I was interested in the motivation for the steps in this result. Brounker was a C17 English Mathematician. See here: en.wikipedia.org/wiki/William_Brouncker,_2nd_Viscount_Brouncker#Brouncker's_formula The ideas for his expansion seem to have the same source as Leibniz' series for Pi, as presented here: en.wikipedia.org/wiki/Leibniz_formula_for_π By the way, (4/Pi)+1 looks nice as a ctd fraction
How does he know that he should use this integral....... to get a regression relation and then use this relation for pi?I mean, is it possible to consider another integral whose answer is a ratio of pi?
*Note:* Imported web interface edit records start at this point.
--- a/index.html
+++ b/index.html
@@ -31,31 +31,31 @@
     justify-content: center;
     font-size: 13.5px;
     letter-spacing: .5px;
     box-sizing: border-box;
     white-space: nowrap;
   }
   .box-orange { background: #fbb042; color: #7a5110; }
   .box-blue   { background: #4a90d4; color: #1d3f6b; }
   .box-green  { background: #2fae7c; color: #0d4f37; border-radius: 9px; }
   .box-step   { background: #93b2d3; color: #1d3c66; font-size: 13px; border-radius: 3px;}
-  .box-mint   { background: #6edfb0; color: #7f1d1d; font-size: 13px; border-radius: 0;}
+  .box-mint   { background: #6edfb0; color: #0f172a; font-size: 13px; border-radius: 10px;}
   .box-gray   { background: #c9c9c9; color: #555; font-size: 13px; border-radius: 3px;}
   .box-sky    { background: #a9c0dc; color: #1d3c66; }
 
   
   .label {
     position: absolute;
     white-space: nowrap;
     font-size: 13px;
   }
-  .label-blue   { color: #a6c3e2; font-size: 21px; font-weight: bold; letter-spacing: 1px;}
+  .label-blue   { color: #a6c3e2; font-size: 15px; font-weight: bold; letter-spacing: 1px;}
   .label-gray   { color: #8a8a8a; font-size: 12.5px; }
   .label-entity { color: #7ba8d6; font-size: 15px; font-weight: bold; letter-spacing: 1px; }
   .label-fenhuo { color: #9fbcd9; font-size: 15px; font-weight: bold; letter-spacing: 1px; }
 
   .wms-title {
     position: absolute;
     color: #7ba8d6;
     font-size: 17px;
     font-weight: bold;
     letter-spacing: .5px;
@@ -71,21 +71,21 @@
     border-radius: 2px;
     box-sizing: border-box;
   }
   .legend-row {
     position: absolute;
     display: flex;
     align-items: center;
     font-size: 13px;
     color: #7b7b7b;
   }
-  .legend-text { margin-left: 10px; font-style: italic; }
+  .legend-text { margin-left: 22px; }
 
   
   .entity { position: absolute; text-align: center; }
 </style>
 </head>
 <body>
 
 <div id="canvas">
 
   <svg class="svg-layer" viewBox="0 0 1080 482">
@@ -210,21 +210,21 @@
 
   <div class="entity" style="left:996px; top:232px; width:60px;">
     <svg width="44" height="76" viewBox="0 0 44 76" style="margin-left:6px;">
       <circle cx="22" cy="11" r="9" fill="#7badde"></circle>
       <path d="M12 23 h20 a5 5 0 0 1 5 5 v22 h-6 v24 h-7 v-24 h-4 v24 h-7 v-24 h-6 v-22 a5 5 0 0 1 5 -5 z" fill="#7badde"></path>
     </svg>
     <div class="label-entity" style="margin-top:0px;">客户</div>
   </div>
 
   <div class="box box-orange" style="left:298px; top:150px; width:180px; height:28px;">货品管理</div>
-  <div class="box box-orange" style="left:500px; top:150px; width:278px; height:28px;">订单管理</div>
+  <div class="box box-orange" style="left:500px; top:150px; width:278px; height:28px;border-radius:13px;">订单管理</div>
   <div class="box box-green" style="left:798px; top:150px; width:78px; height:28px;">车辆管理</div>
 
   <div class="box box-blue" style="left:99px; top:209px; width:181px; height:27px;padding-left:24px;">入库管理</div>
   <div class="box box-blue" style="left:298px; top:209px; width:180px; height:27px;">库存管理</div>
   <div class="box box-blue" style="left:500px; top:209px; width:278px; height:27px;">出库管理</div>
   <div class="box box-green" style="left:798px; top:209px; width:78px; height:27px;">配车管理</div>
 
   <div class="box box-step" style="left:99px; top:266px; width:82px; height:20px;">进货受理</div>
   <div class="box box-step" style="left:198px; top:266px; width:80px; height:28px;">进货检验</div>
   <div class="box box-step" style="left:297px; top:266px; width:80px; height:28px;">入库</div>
Is this the simplest integral that produces pi, and that's the reason for choosing it? If we choose another integral, will the formula obtained for pi be different?Or in other words, is this formula unique? What is the property of this interval between zero and one that he uses in most of his integrals?Is the reason for choosing it integral convergence?Is?
One thing I've always wondered: Is there an analogous concept of a "continued polynomial root" which allows you to approximate a transcendental number using an infinite recursion of algebraic numbers? Presumably, this should reduce to the continued fraction in the case where the polynomial is restricted to be linear.
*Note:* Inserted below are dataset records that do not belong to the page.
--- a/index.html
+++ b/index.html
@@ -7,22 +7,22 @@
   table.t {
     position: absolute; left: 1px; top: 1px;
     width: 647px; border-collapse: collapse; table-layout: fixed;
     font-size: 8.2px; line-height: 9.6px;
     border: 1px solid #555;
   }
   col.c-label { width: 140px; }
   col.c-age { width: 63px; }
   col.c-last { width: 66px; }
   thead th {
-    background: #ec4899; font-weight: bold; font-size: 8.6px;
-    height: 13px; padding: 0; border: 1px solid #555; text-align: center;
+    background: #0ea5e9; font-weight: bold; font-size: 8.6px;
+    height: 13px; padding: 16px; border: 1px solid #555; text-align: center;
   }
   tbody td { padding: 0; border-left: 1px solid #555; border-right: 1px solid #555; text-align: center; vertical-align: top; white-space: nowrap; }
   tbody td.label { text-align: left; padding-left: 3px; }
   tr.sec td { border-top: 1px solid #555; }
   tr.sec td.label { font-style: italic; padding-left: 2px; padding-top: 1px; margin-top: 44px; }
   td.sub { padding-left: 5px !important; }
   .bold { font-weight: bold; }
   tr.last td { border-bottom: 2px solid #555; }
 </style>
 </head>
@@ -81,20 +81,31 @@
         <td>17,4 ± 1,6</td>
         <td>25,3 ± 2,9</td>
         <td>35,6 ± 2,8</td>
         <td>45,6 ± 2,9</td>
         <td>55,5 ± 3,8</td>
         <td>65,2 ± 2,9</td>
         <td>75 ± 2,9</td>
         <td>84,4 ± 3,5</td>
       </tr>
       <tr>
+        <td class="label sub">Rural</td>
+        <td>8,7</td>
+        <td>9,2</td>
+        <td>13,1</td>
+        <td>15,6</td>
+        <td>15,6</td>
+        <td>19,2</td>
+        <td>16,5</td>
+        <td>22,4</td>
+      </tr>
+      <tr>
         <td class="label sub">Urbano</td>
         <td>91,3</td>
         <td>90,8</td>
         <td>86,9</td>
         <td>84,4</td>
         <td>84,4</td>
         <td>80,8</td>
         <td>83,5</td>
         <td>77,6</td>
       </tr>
Partial answer: roots of quadratics (with integer coeffs) always have periodic continued fractions. More generally, you could apply Newton's method to a polynomial equation to get rational approximants of increasing accuracy; this coincides with continued fraction approximants in the quadratic case (not sure if it's also true for higher degree)
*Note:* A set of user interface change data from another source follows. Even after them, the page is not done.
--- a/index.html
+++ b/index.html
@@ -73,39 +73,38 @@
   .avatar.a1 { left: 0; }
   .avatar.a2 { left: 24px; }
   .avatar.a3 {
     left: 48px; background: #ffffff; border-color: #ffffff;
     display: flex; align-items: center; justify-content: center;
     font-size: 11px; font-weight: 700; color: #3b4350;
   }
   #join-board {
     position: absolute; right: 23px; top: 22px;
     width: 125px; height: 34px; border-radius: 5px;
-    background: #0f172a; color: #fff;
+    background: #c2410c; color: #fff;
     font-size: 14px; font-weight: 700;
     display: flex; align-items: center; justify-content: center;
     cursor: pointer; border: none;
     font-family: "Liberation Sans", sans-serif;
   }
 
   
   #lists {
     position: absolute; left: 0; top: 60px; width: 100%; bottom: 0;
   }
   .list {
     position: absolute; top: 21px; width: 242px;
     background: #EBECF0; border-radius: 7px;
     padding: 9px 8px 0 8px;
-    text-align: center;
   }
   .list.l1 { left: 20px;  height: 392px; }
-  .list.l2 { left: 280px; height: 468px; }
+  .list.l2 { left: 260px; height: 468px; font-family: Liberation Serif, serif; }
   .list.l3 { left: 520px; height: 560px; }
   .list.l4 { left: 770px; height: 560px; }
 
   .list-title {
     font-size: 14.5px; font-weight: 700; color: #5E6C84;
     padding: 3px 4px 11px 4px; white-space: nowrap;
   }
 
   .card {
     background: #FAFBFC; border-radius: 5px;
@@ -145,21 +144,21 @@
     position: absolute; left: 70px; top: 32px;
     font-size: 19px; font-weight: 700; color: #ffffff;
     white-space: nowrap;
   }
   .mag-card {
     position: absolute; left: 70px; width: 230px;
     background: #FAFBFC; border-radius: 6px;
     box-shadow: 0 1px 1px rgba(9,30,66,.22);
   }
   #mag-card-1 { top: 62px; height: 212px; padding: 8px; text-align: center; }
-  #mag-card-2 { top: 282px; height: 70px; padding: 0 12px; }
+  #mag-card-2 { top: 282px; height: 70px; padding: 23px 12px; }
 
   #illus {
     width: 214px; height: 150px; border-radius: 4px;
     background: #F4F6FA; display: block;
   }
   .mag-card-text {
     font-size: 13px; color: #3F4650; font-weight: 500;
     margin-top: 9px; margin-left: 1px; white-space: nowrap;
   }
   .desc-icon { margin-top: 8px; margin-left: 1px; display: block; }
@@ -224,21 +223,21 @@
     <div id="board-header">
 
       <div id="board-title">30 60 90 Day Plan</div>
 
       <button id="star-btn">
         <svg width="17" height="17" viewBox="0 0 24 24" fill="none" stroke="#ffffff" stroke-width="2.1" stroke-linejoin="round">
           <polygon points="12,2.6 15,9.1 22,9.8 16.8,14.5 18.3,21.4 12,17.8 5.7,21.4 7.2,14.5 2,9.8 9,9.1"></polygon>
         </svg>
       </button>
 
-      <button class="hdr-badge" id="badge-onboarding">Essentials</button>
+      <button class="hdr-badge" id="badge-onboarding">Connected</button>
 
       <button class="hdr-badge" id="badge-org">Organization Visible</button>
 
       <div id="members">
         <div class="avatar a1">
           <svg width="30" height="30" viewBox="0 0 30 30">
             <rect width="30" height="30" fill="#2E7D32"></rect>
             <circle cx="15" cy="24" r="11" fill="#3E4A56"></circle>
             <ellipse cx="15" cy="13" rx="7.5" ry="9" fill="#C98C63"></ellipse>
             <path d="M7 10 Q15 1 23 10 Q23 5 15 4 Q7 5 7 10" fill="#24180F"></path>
I'm not sure I understand your question correctly. Did you mean something like this? a_0=p_0(a_1), a_1=p_1(a_2), a_2=p_2(a_3) .... I don't know if this has a name or not or if anyone has studied this.
Can you derive the standard continued fraction representation to e? [2; 1, 2, 1, 1, 4, 1, 1, 6, 1, 1, 8, 1,...]. i find it fascinating and mysterious. Why the even numbers and why in a repeating pattern three units long? So cool
If you allow 'incorrect' notation, it can also be written as [1; 0, 1, 1, 2, 1, 1, 4, 1, 1, 6, 1, ...] where the pattern is (1,n,1) where n keeps going up by 2 each repetition.
Perfect timing: I had just continued reading Borwein and Bailey's 2003 book, 'Mathematics by Experiment' when I watched your video. Page 140 mentions 'spigot algorithms': the ones used in the book are based on formulas that are sort of the continued product analogues to continued fractions. There's one for pi, but with different parameters also one for e: so, is there a continued fraction for e? (BTW, the spigot algorithm for pi converges more quickly than the continued fraction one in the video does. 10 terms gives 3.141 already. May be worth another video?)
Applying the ε-Algorithm to the initial five terms of the sequence ("13^2" is the fifth term) for instance, the absolute error becomes less than 1,0E-04.
What took you longer? Mastering mathematics OR figuring out how to create high end production quality Thumbnails? That is killa pic of the continued fraction for PI!!!!! Still slightly depressing that the integral you wrote on board is completely unmotivated and after the fact.
Continued fractions are an extraordinary example of complicated math becoming simple :) ru-vid.com/video/%D0%B2%D0%B8%D0%B4%D0%B5%D0%BE-zCFF1l7NzVQ.html That link goes to a one hour explanation of all things continued and it's fascinating.